Recent advances in machine learning using ‘generative adversarial neural networks’ – GANNs for short – can generate photorealistic faces of people who never actually existed (see opposite).* These images are created by cleverly mixing features from large databases of actual faces, employing techniques similar to those we used in our hallucination machine (described in chapter 6). When combined with ‘deepfake’ technologies, which can animate these faces to make them say anything, and when what they say is powered by increasingly sophisticated speech recognition and language production software, such as GPT-3, we are all of a sudden living in a world populated by virtual people who are effectively indistinguishable from virtual representations of real people.

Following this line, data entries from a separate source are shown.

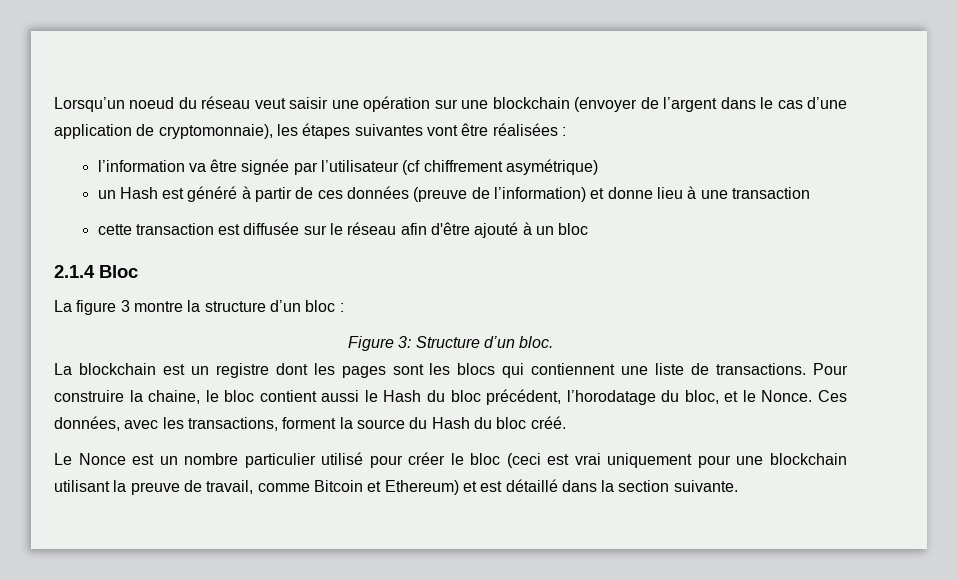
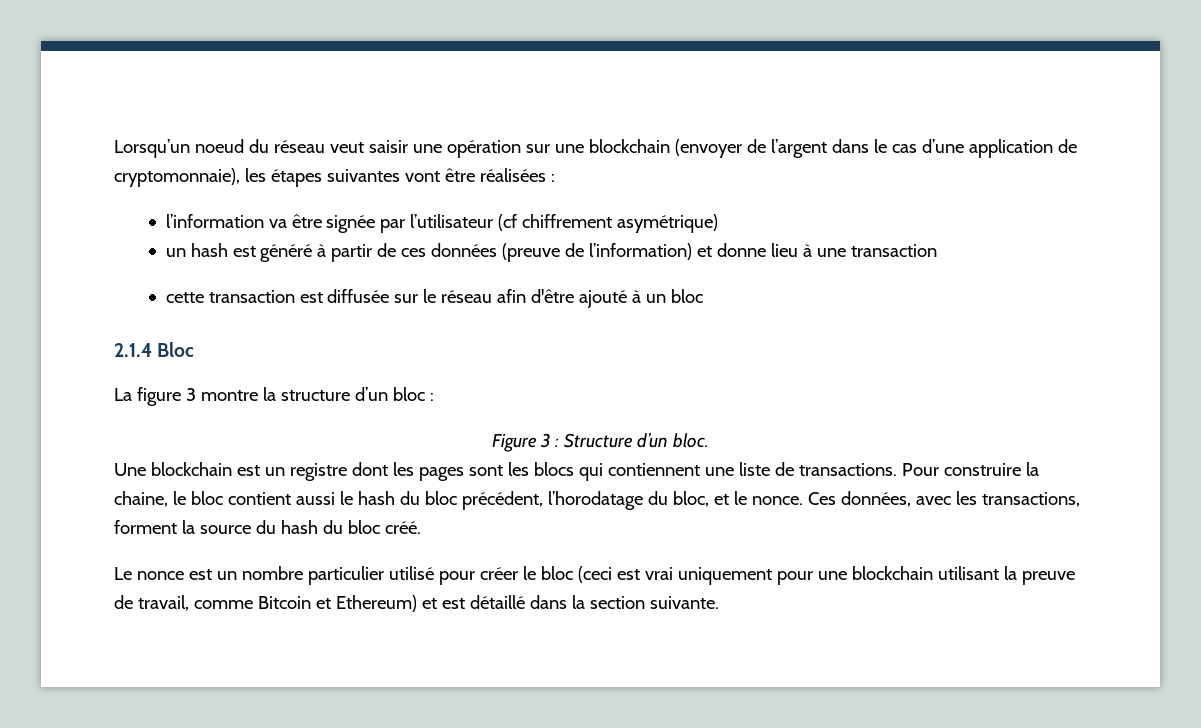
- un Hash est généré à partir de ces données (preuve de l’information) et donne lieu à une transaction
+ un hash est généré à partir de ces données (preuve de l’information) et donne lieu à une transaction
- Figure 3: Structure d’un bloc.
+ Figure 3 : Structure d’un bloc.
- La blockchain est un registre dont les pages sont les blocs qui contiennent une liste de transactions.
+ Une blockchain est un registre dont les pages sont les blocs qui contiennent une liste de transactions.
- Pour construire la chaine, le bloc contient aussi le Hash du bloc précédent, l’horodatage du bloc, et le Nonce.
+ Pour construire la chaine, le bloc contient aussi le hash du bloc précédent, l’horodatage du bloc, et le nonce.
- Ces données, avec les transactions, forment la source du Hash du bloc créé.
+ Ces données, avec les transactions, forment la source du hash du bloc créé.
- Le Nonce est un nombre particulier utilisé pour créer le bloc (ceci est vrai uniquement pour une blockchain utilisant la preuve de travail, comme Bitcoin et Ethereum) et est détaillé dans la section suivante.
+ Le nonce est un nombre particulier utilisé pour créer le bloc (ceci est vrai uniquement pour une blockchain utilisant la preuve de travail, comme Bitcoin et Ethereum) et est détaillé dans la section suivante.

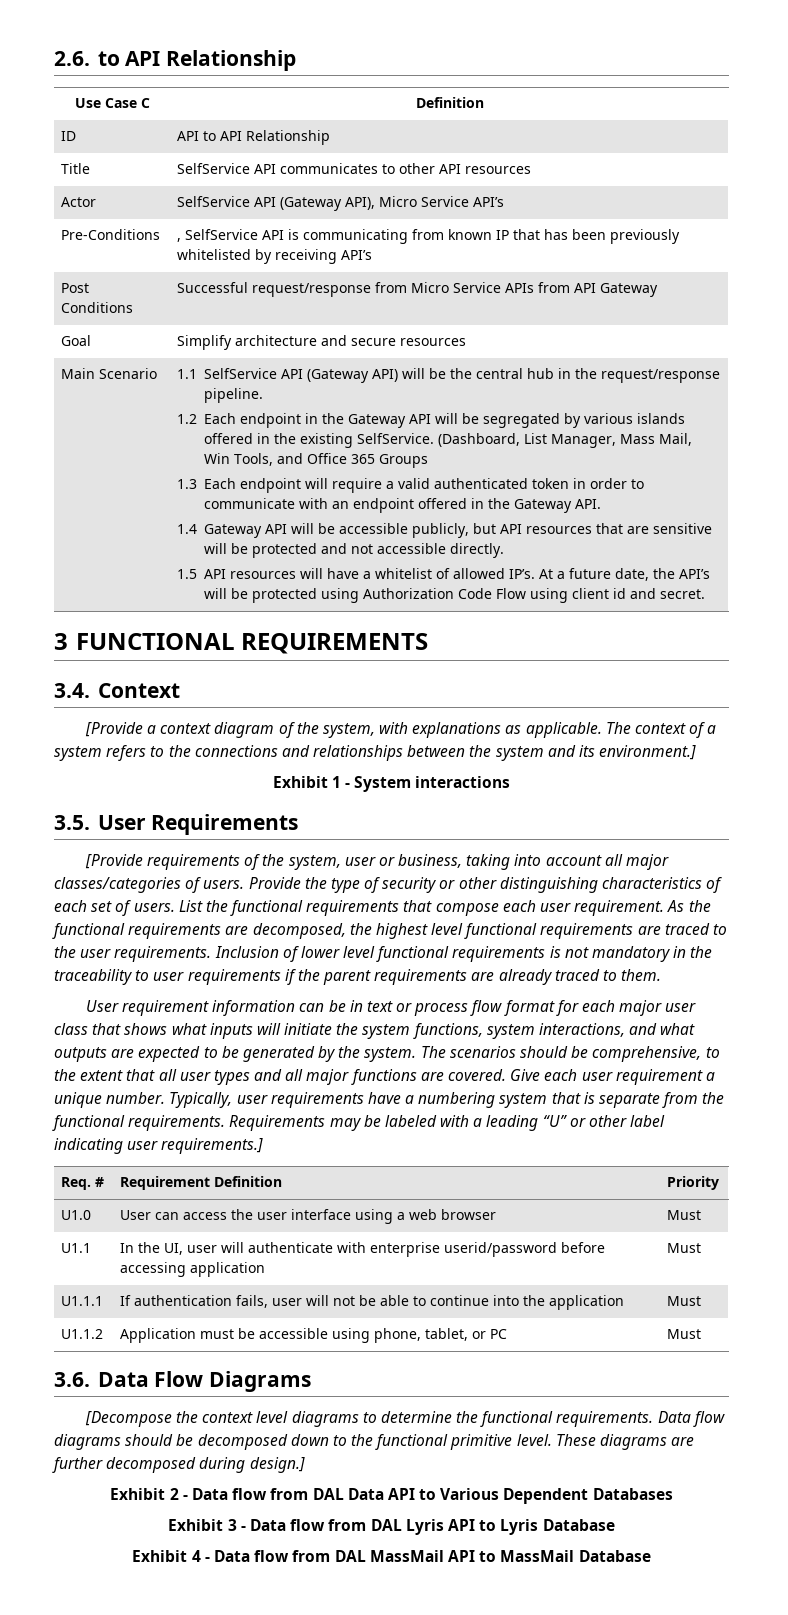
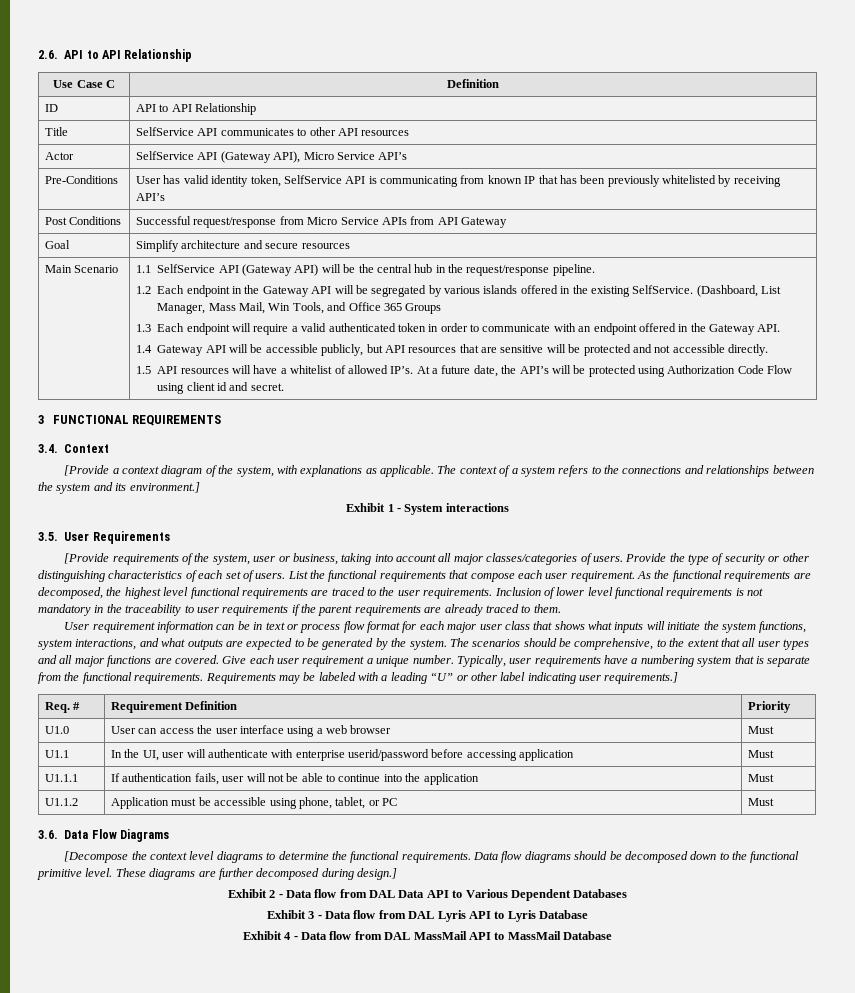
- 2.6. to API Relationship
+ 2.6. API to API Relationship
- Pre-Conditions | , SelfService API is communicating from known IP that has been previously whitelisted by receiving API’s
+ Pre-Conditions | User has valid identity token, SelfService API is communicating from known IP that has been previously whitelisted by receiving API’s

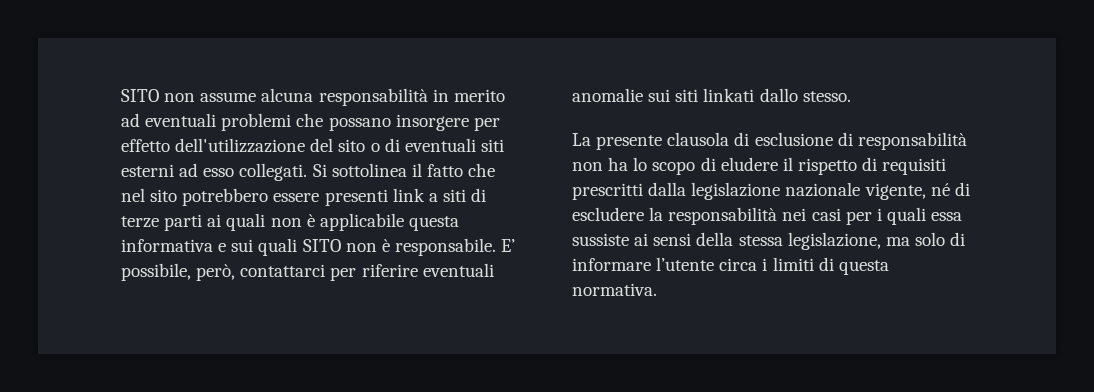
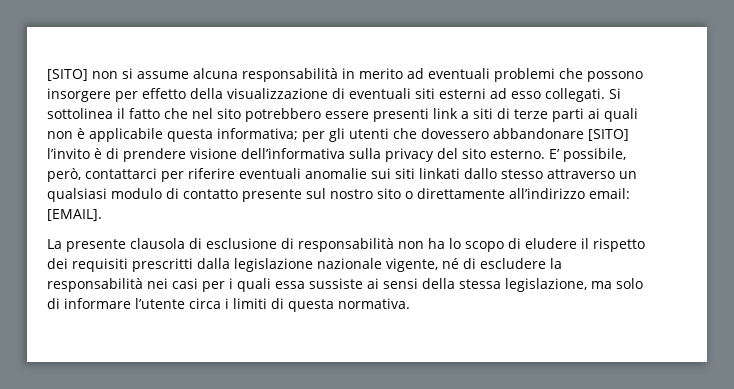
- SITO non assume alcuna responsabilità in merito ad eventuali problemi che possano insorgere per effetto dell'utilizzazione del sito o di eventuali siti esterni ad esso collegati.
+ [SITO] non si assume alcuna responsabilità in merito ad eventuali problemi che possono insorgere per effetto della visualizzazione di eventuali siti esterni ad esso collegati.
- Si sottolinea il fatto che nel sito potrebbero essere presenti link a siti di terze parti ai quali non è applicabile questa informativa e sui quali SITO non è responsabile.
+ Si sottolinea il fatto che nel sito potrebbero essere presenti link a siti di terze parti ai quali non è applicabile questa informativa; per gli utenti che dovessero abbandonare [SITO] l’invito è di prendere visione dell’informativa sulla privacy del sito esterno.
- E’ possibile, però, contattarci per riferire eventuali anomalie sui siti linkati dallo stesso.
+ E’ possibile, però, contattarci per riferire eventuali anomalie sui siti linkati dallo stesso attraverso un qualsiasi modulo di contatto presente sul nostro sito o direttamente all’indirizzo email: [EMAIL].
- La presente clausola di esclusione di responsabilità non ha lo scopo di eludere il rispetto di requisiti prescritti dalla legislazione nazionale vigente, né di escludere la responsabilità nei casi per i quali essa sussiste ai sensi della stessa legislazione, ma solo di informare l’utente circa i limiti di questa normativa.
+ La presente clausola di esclusione di responsabilità non ha lo scopo di eludere il rispetto dei requisiti prescritti dalla legislazione nazionale vigente, né di escludere la responsabilità nei casi per i quali essa sussiste ai sensi della stessa legislazione, ma solo di informare l’utente circa i limiti di questa normativa.

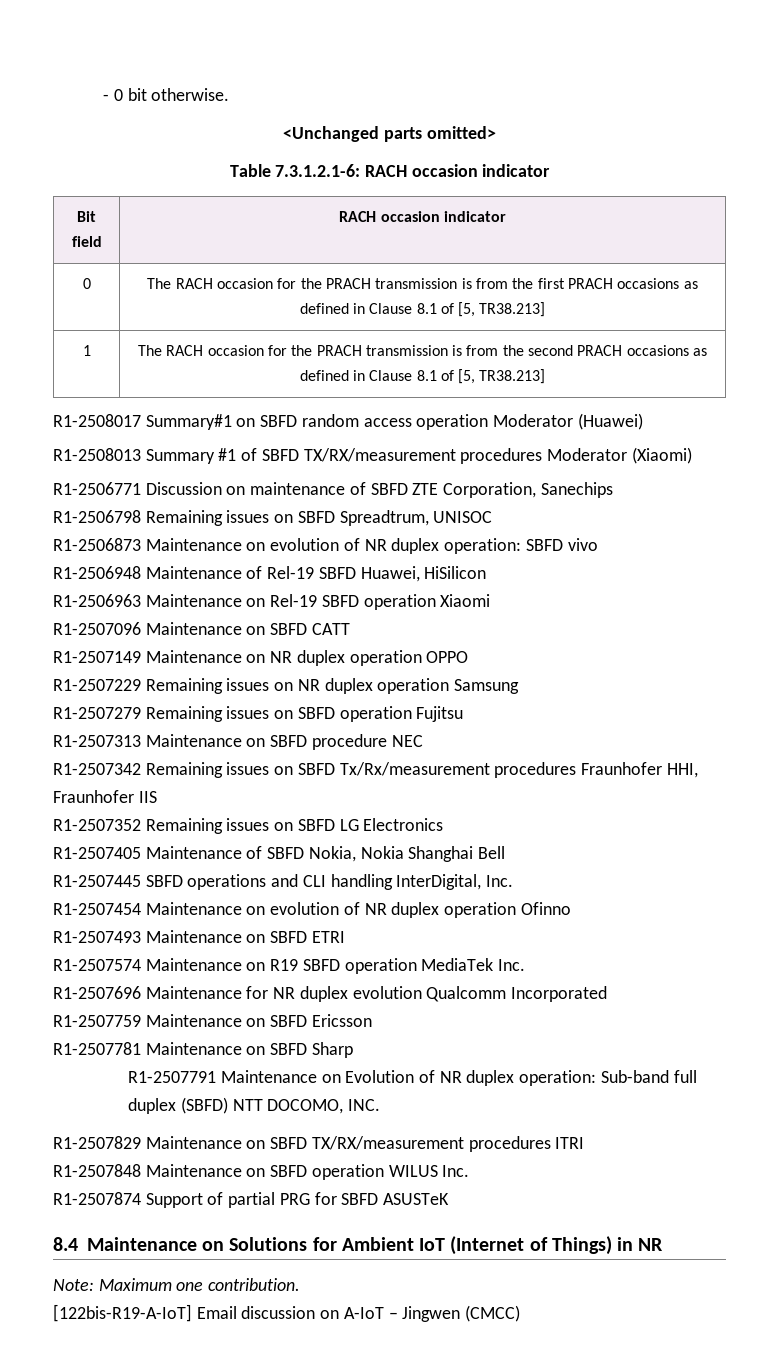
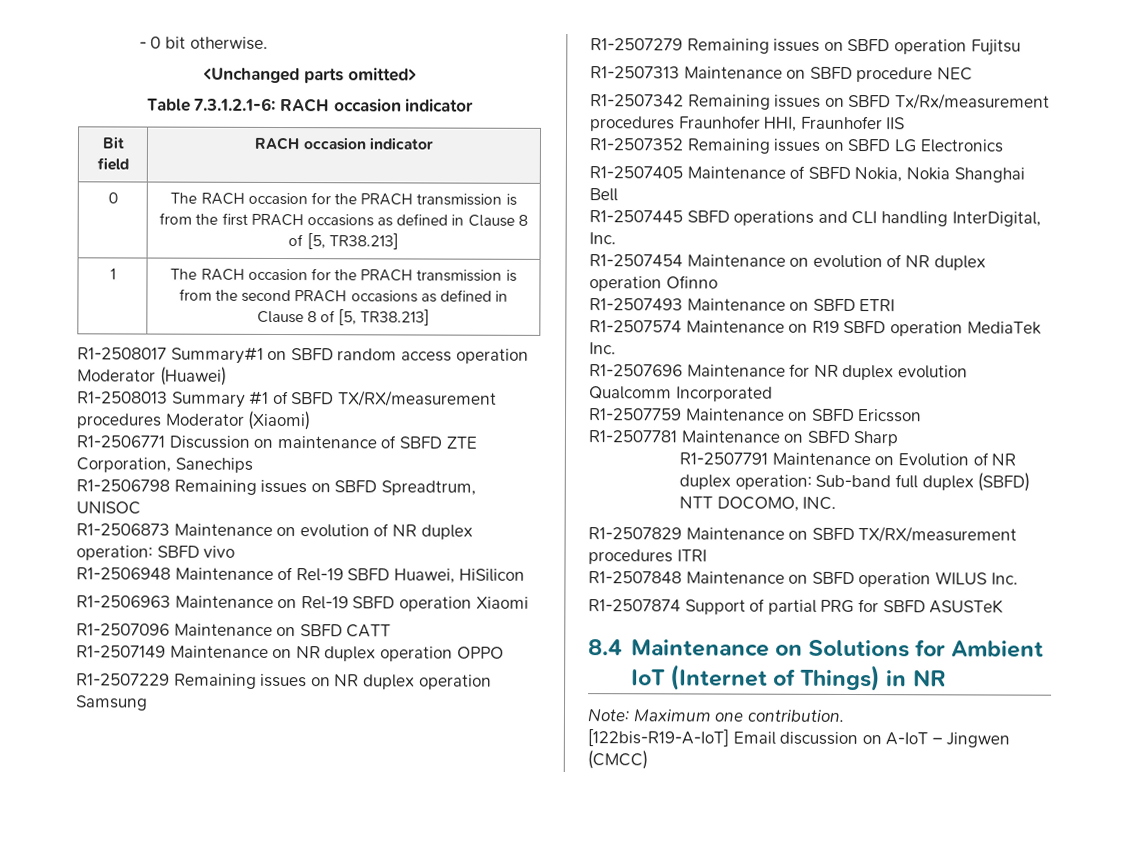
- 0 | The RACH occasion for the PRACH transmission is from the first PRACH occasions as defined in Clause 8.1 of [5, TR38.213]
+ 0 | The RACH occasion for the PRACH transmission is from the first PRACH occasions as defined in Clause 8 of [5, TR38.213]
- 1 | The RACH occasion for the PRACH transmission is from the second PRACH occasions as defined in Clause 8.1 of [5, TR38.213]
+ 1 | The RACH occasion for the PRACH transmission is from the second PRACH occasions as defined in Clause 8 of [5, TR38.213]

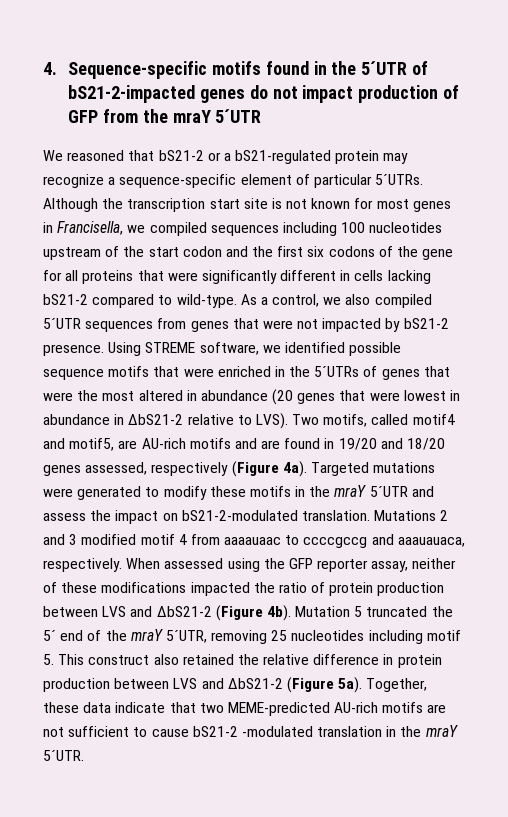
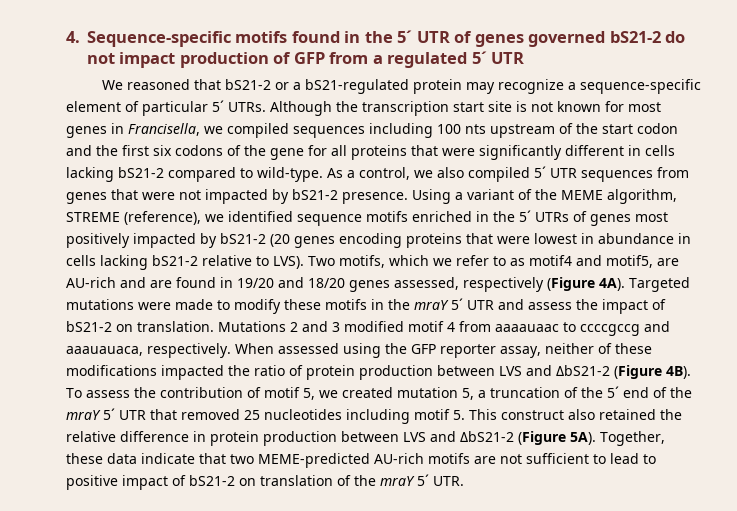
- 4. Sequence-specific motifs found in the 5´UTR of bS21-2-impacted genes do not impact production of GFP from the mraY 5´UTR
+ 4. Sequence-specific motifs found in the 5´ UTR of genes governed bS21-2 do not impact production of GFP from a regulated 5´ UTR
- We reasoned that bS21-2 or a bS21-regulated protein may recognize a sequence-specific element of particular 5´UTRs.
+ We reasoned that bS21-2 or a bS21-regulated protein may recognize a sequence-specific element of particular 5´ UTRs.
- Although the transcription start site is not known for most genes in Francisella, we compiled sequences including 100 nucleotides upstream of the start codon and the first six codons of the gene for all proteins that were significantly different in cells lacking bS21-2 compared to wild-type.
+ Although the transcription start site is not known for most genes in Francisella, we compiled sequences including 100 nts upstream of the start codon and the first six codons of the gene for all proteins that were significantly different in cells lacking bS21-2 compared to wild-type.
- As a control, we also compiled 5´UTR sequences from genes that were not impacted by bS21-2 presence.
+ As a control, we also compiled 5´ UTR sequences from genes that were not impacted by bS21-2 presence.
- Using STREME software, we identified possible sequence motifs that were enriched in the 5´UTRs of genes that were the most altered in abundance (20 genes that were lowest in abundance in ΔbS21-2 relative to LVS).
+ Using a variant of the MEME algorithm, STREME (reference), we identified sequence motifs enriched in the 5´ UTRs of genes most positively impacted by bS21-2 (20 genes encoding proteins that were lowest in abundance in cells lacking bS21-2 relative to LVS).
- Two motifs, called motif4 and motif5, are AU-rich motifs and are found in 19/20 and 18/20 genes assessed, respectively (Figure 4a).
+ Two motifs, which we refer to as motif4 and motif5, are AU-rich and are found in 19/20 and 18/20 genes assessed, respectively (Figure 4A).
- Targeted mutations were generated to modify these motifs in the mraY 5´UTR and assess the impact on bS21-2-modulated translation.
+ Targeted mutations were made to modify these motifs in the mraY 5´ UTR and assess the impact of bS21-2 on translation.
- When assessed using the GFP reporter assay, neither of these modifications impacted the ratio of protein production between LVS and ΔbS21-2 (Figure 4b). Mutation 5 truncated the 5´ end of the mraY 5´UTR, removing 25 nucleotides including motif 5. This construct also retained the relative difference in protein production between LVS and ΔbS21-2 (Figure 5a).
+ When assessed using the GFP reporter assay, neither of these modifications impacted the ratio of protein production between LVS and ΔbS21-2 (Figure 4B). To assess the contribution of motif 5, we created mutation 5, a truncation of the 5´ end of the mraY 5´ UTR that removed 25 nucleotides including motif 5. This construct also retained the relative difference in protein production between LVS and ΔbS21-2 (Figure 5A).
- Together, these data indicate that two MEME-predicted AU-rich motifs are not sufficient to cause bS21-2 -modulated translation in the mraY 5´UTR.
+ Together, these data indicate that two MEME-predicted AU-rich motifs are not sufficient to lead to positive impact of bS21-2 on translation of the mraY 5´ UTR.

.† There are legitimate worries about delegating decision-making capability to artificial systems, the inner workings of which may be susceptible to all kinds of bias and caprice, and which may remain opaque – not only to those affected, but also to those who designed them. At the extreme end of the spectrum, what horror could be unleashed if an AI system were put in charge of nuclear weapons, or of the internet backbone? There are also ethical concerns about the psychological and behavioural consequences of AI and machine learning. Privacy invasion by deepfakes, behaviour modification by predictive algorithms, and belief distortion in the filter bubbles and echo chambers of social media are just a few of the many forces that pull at the fabric of our societies. By unleashing these forces we are willingly ceding our identities and autonomy to faceless data-corporations in a vast uncontrolled global experiment.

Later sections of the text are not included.